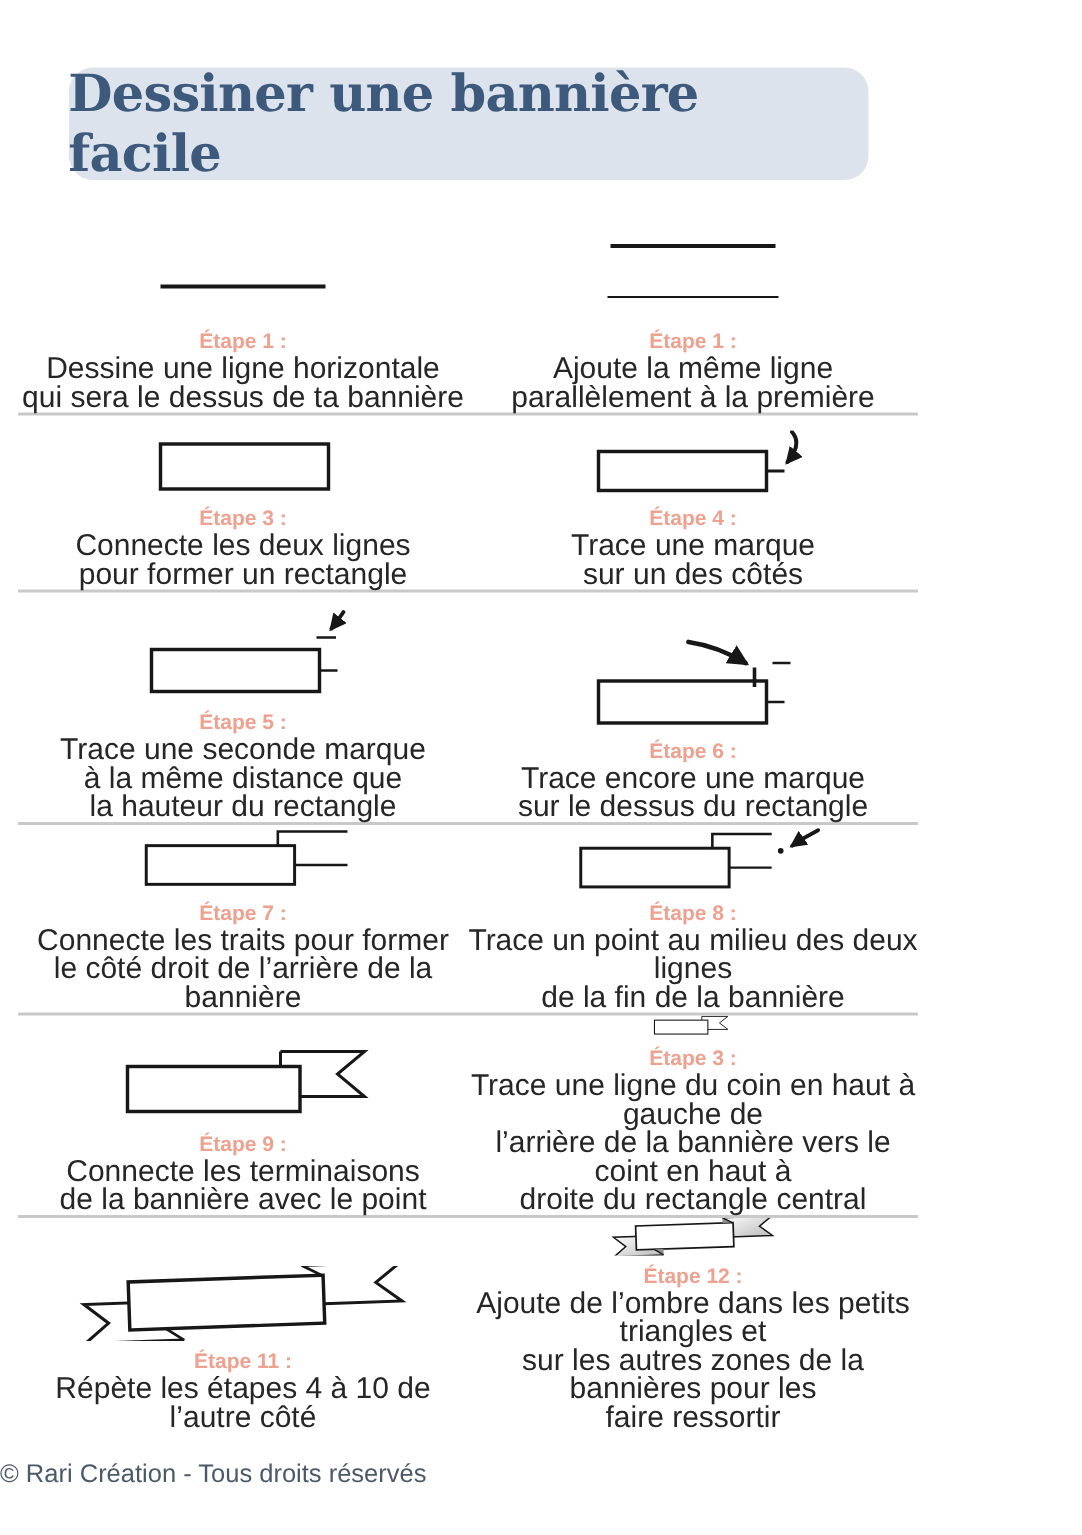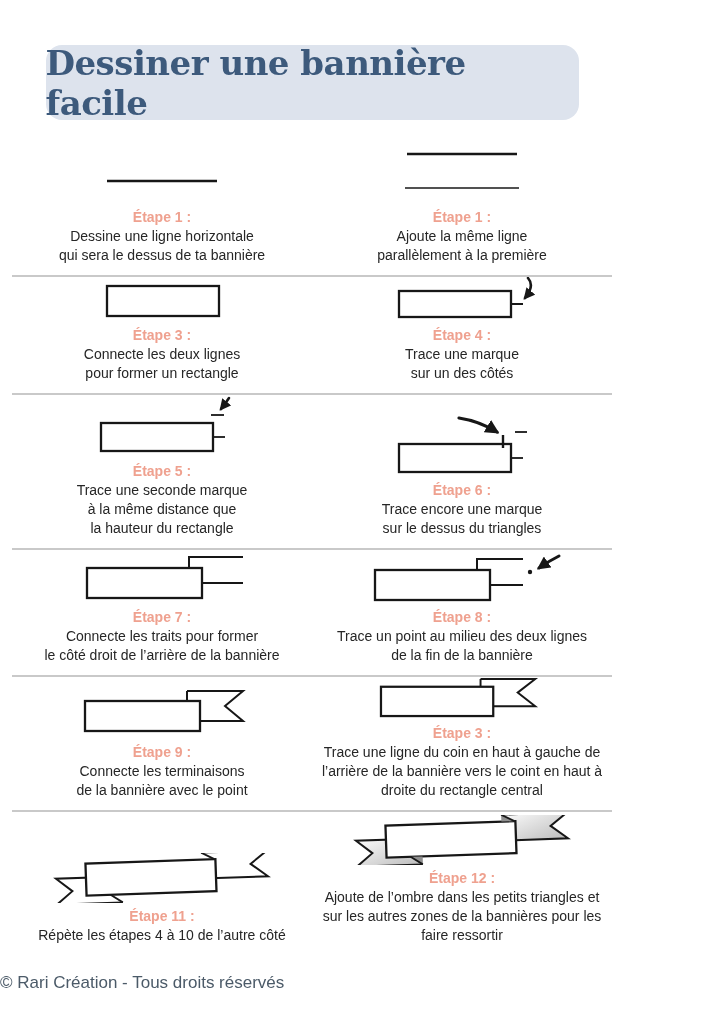--- a/index.html
+++ b/index.html
@@ -18,31 +18,30 @@
     color:var(--title-color,#3d5a7c);letter-spacing:-0.5px;
   }
   .grid{width:600px;margin:10px auto 0;}
   .row{display:flex;box-sizing:border-box;}
   .row:not(:last-child){border-bottom:2px solid var(--divider,#c9c9c9);}
   .row-1{height:147px}.row-2{height:118px}.row-3{height:155px}
   .row-4{height:127px}.row-5{height:135px}.row-6{height:143px}
   .cell{
     width:300px;box-sizing:border-box;
     display:flex;flex-direction:column;align-items:center;justify-content:flex-end;
-    padding-bottom:10px;
   }
   .drawing{display:block;margin-bottom:6px;}
   .row-6 .drawing{margin-bottom:4px;}
   .caption{text-align:center;}
   .step-label{
     color:var(--accent,#efa18f);font-weight:bold;
     font-size:14px;line-height:19px;
   }
   .step-text{
-    color:#262626;font-size:14px;line-height:19px;white-space:pre-line;
+    color:#262626;font-size:20px;line-height:19px;white-space:pre-line;
   }
   .footer{
     text-align:left;margin-top:18px;
     font-size:17px;color:var(--footer-color,#4b5a68);
   }
   svg line,svg path.stroke,svg rect,svg circle.stroke{stroke:#171717;}
 </style>
 </head>
 <body>
 
@@ -134,21 +133,21 @@
         <svg class="drawing" width="290" height="60" viewBox="0 0 290 60">
           <path class="stroke" d="M 142,3 Q 162,6 180,17" fill="none" stroke-width="3.2" stroke-linecap="round" marker-end="url(#arw)"></path>
           <line x1="186" y1="20" x2="186" y2="33" stroke-width="2.4"></line>
           <line x1="198" y1="17" x2="210" y2="17" stroke-width="1.8"></line>
           <rect x="82" y="29" width="112" height="28" fill="none" stroke-width="2.3"></rect>
           <line x1="194" y1="43" x2="206" y2="43" stroke-width="1.8"></line>
         </svg>
         <div class="caption">
           <div class="step-label">Étape 6 :</div>
           <div class="step-text">Trace encore une marque
-sur le dessus du triangles</div>
+sur le dessus du rectangle</div>
         </div>
       </div>
     </div>
 
     <div class="row row-4">
       <div class="cell">
         <svg class="drawing" width="290" height="50" viewBox="0 0 290 50">
           <rect x="70" y="16" width="115" height="30" fill="none" stroke-width="2.3"></rect>
           <path class="stroke" d="M 172,16 L 172,5 L 226,5" fill="none" stroke-width="2"></path>
           <line x1="185" y1="31" x2="226" y2="31" stroke-width="1.8"></line>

+ + + + +

* WHAT THE EXERCISE ASKS
Could you repeat all of the data exactly, minus the pictures?

* RESULT OF THIS EXERCISE
--- a/index.html
+++ b/index.html
@@ -18,31 +18,30 @@
     color:var(--title-color,#3d5a7c);letter-spacing:-0.5px;
   }
   .grid{width:600px;margin:10px auto 0;}
   .row{display:flex;box-sizing:border-box;}
   .row:not(:last-child){border-bottom:2px solid var(--divider,#c9c9c9);}
   .row-1{height:147px}.row-2{height:118px}.row-3{height:155px}
   .row-4{height:127px}.row-5{height:135px}.row-6{height:143px}
   .cell{
     width:300px;box-sizing:border-box;
     display:flex;flex-direction:column;align-items:center;justify-content:flex-end;
-    padding-bottom:10px;
   }
   .drawing{display:block;margin-bottom:6px;}
   .row-6 .drawing{margin-bottom:4px;}
   .caption{text-align:center;}
   .step-label{
     color:var(--accent,#efa18f);font-weight:bold;
     font-size:14px;line-height:19px;
   }
   .step-text{
-    color:#262626;font-size:14px;line-height:19px;white-space:pre-line;
+    color:#262626;font-size:20px;line-height:19px;white-space:pre-line;
   }
   .footer{
     text-align:left;margin-top:18px;
     font-size:17px;color:var(--footer-color,#4b5a68);
   }
   svg line,svg path.stroke,svg rect,svg circle.stroke{stroke:#171717;}
 </style>
 </head>
 <body>
 
@@ -134,21 +133,21 @@
         <svg class="drawing" width="290" height="60" viewBox="0 0 290 60">
           <path class="stroke" d="M 142,3 Q 162,6 180,17" fill="none" stroke-width="3.2" stroke-linecap="round" marker-end="url(#arw)"></path>
           <line x1="186" y1="20" x2="186" y2="33" stroke-width="2.4"></line>
           <line x1="198" y1="17" x2="210" y2="17" stroke-width="1.8"></line>
           <rect x="82" y="29" width="112" height="28" fill="none" stroke-width="2.3"></rect>
           <line x1="194" y1="43" x2="206" y2="43" stroke-width="1.8"></line>
         </svg>
         <div class="caption">
           <div class="step-label">Étape 6 :</div>
           <div class="step-text">Trace encore une marque
-sur le dessus du triangles</div>
+sur le dessus du rectangle</div>
         </div>
       </div>
     </div>
 
     <div class="row row-4">
       <div class="cell">
         <svg class="drawing" width="290" height="50" viewBox="0 0 290 50">
           <rect x="70" y="16" width="115" height="30" fill="none" stroke-width="2.3"></rect>
           <path class="stroke" d="M 172,16 L 172,5 L 226,5" fill="none" stroke-width="2"></path>
           <line x1="185" y1="31" x2="226" y2="31" stroke-width="1.8"></line>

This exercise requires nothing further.